What is needed:
Write out nothing but the lines from the first line of the entries below through the line with "display: flex;"; no pictures go in.

Given data:
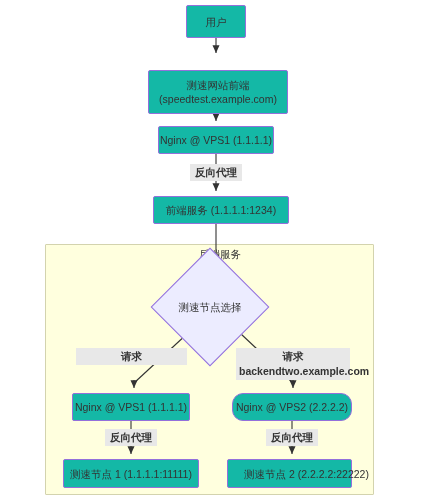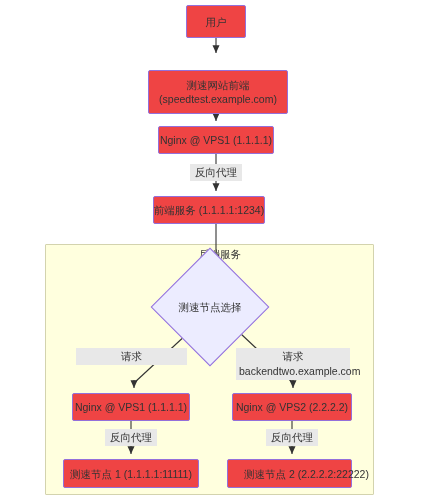--- a/index.html
+++ b/index.html
@@ -51,7 +51,7 @@
   .node {
     position: absolute;
     box-sizing: border-box;
-    background: #ef4444;
+    background: #14b8a6;
     border: 1px solid #9370db;
     border-radius: 2px;
     display: flex;

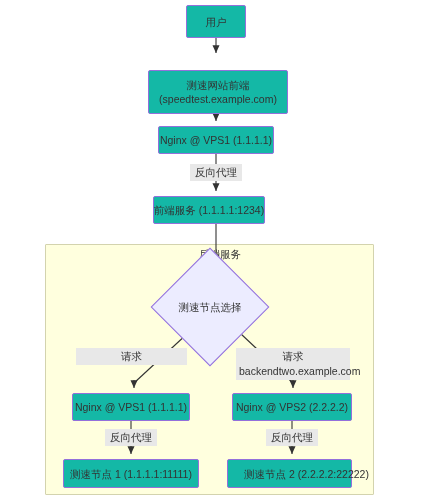--- a/index.html
+++ b/index.html
@@ -96,6 +96,7 @@
     padding: 1px 3px;
     box-sizing: border-box;
     white-space: nowrap;
+    font-weight: bold;
   }
   .edge-label.two-line {
     line-height: 15px;

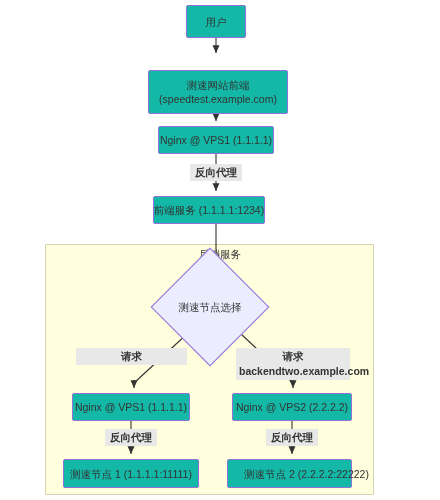--- a/index.html
+++ b/index.html
@@ -150,7 +150,7 @@
     <span>Nginx @ VPS1 (1.1.1.1)</span>
   </div>
 
-  <div class="node" style="left:153px; top:196px; width:112px; height:28px;">
+  <div class="node" style="left:153px; top:196px; width:136px; height:28px;">
     <span>前端服务 (1.1.1.1:1234)</span>
   </div>
 

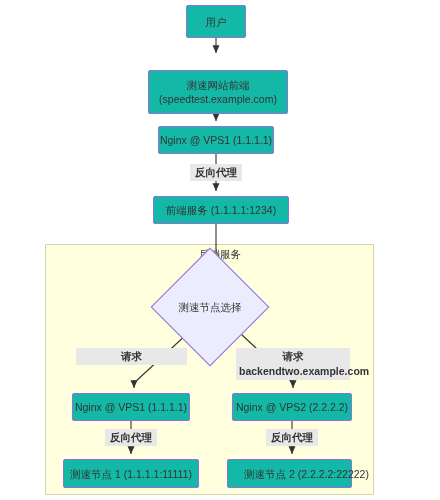--- a/index.html
+++ b/index.html
@@ -161,7 +161,7 @@
     <span>Nginx @ VPS1 (1.1.1.1)</span>
   </div>
 
-  <div class="node" style="left:232px; top:393px; width:120px; height:28px;">
+  <div class="node" style="left:232px; top:393px; width:120px; height:28px;border-radius:11px;">
     <span>Nginx @ VPS2 (2.2.2.2)</span>
   </div>
 

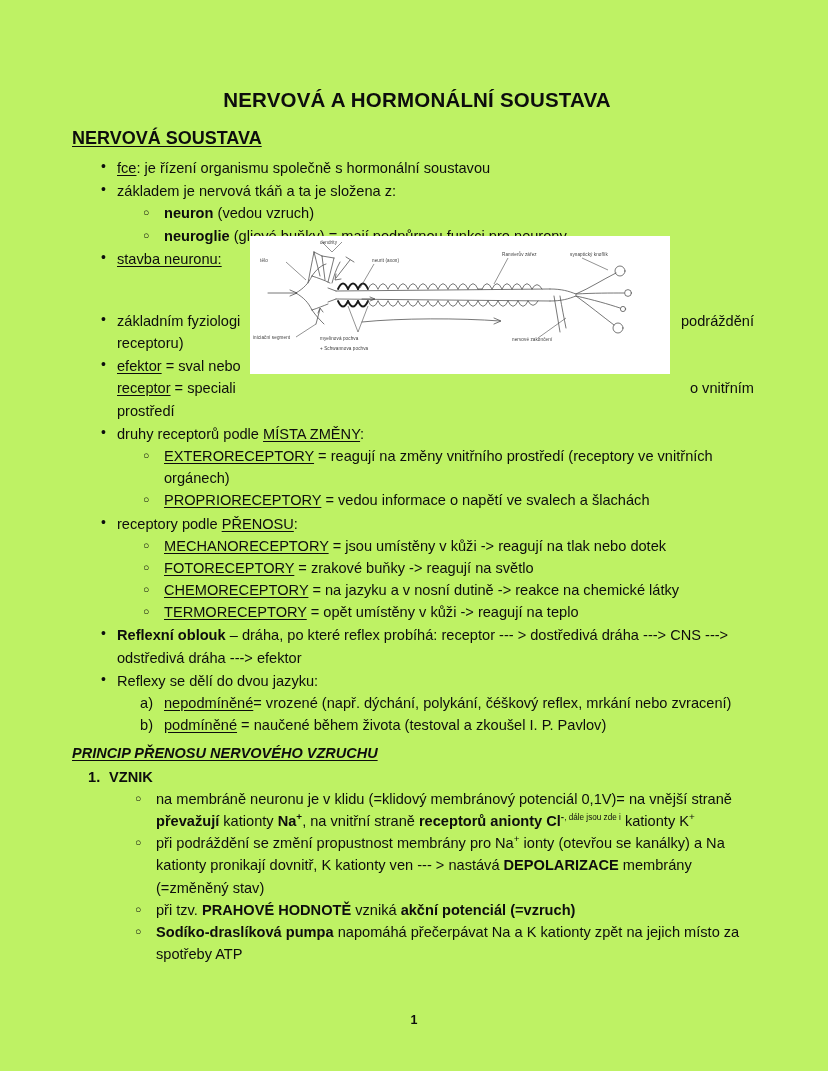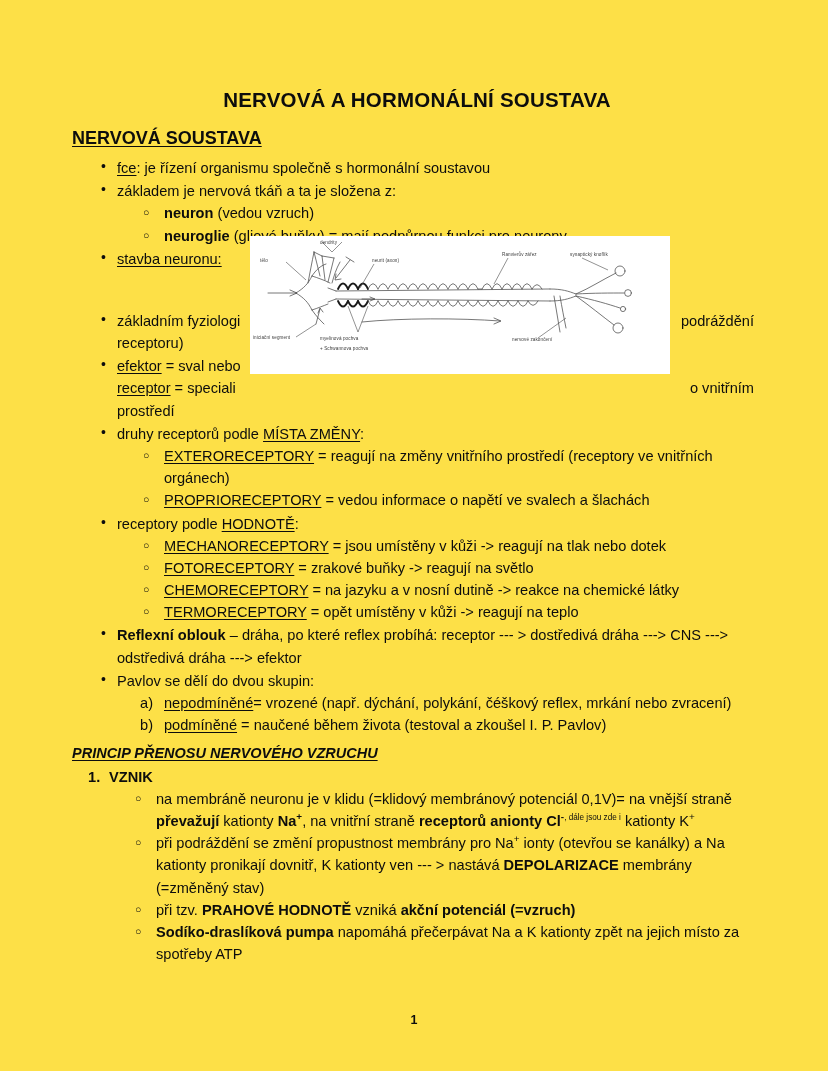--- a/index.html
+++ b/index.html
@@ -17,7 +17,7 @@
     position: relative;
     width: 828px;
     height: 1071px;
-    background: #fde047;
+    background: #bef264;
     overflow: hidden;
     box-sizing: border-box;
   }

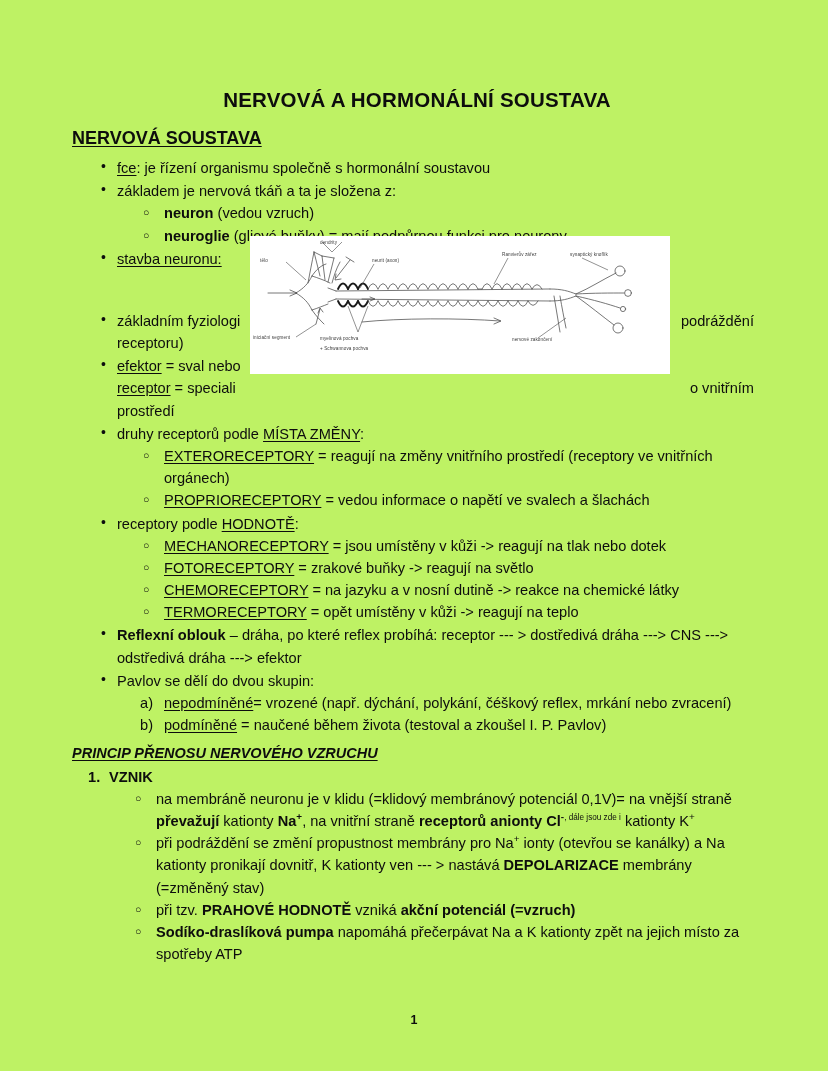--- a/index.html
+++ b/index.html
@@ -236,7 +236,7 @@
       </li>
 
       <li>
-        <span>receptory podle </span><u class="u">HODNOTĚ</u><span>:</span>
+        <span>receptory podle </span><u class="u">PŘENOSU</u><span>:</span>
         <ul class="lvl2">
           <li>
             <u class="u">MECHANORECEPTORY</u><span> = jsou umístěny v kůži -&gt; reagují na tlak nebo dotek</span>

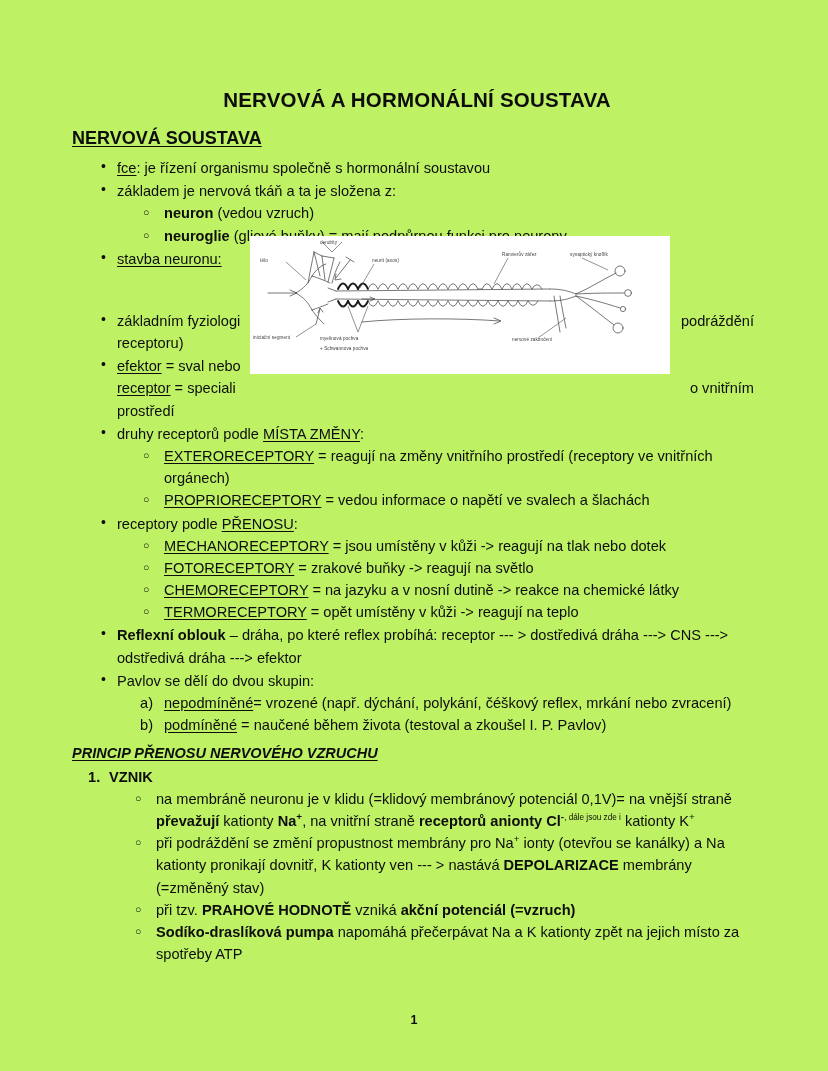--- a/index.html
+++ b/index.html
@@ -258,7 +258,7 @@
       </li>
 
       <li>
-        <span>Pavlov se dělí do dvou skupin:</span>
+        <span>Reflexy se dělí do dvou jazyku:</span>
         <ol class="alpha">
           <li>
             <u class="u">nepodmíněné</u><span>= vrozené (např. dýchání, polykání, čéškový reflex, mrkání nebo zvracení)</span>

Response for this exercise:
--- a/index.html
+++ b/index.html
@@ -51,7 +51,7 @@
   .node {
     position: absolute;
     box-sizing: border-box;
-    background: #ef4444;
+    background: #14b8a6;
     border: 1px solid #9370db;
     border-radius: 2px;
     display: flex;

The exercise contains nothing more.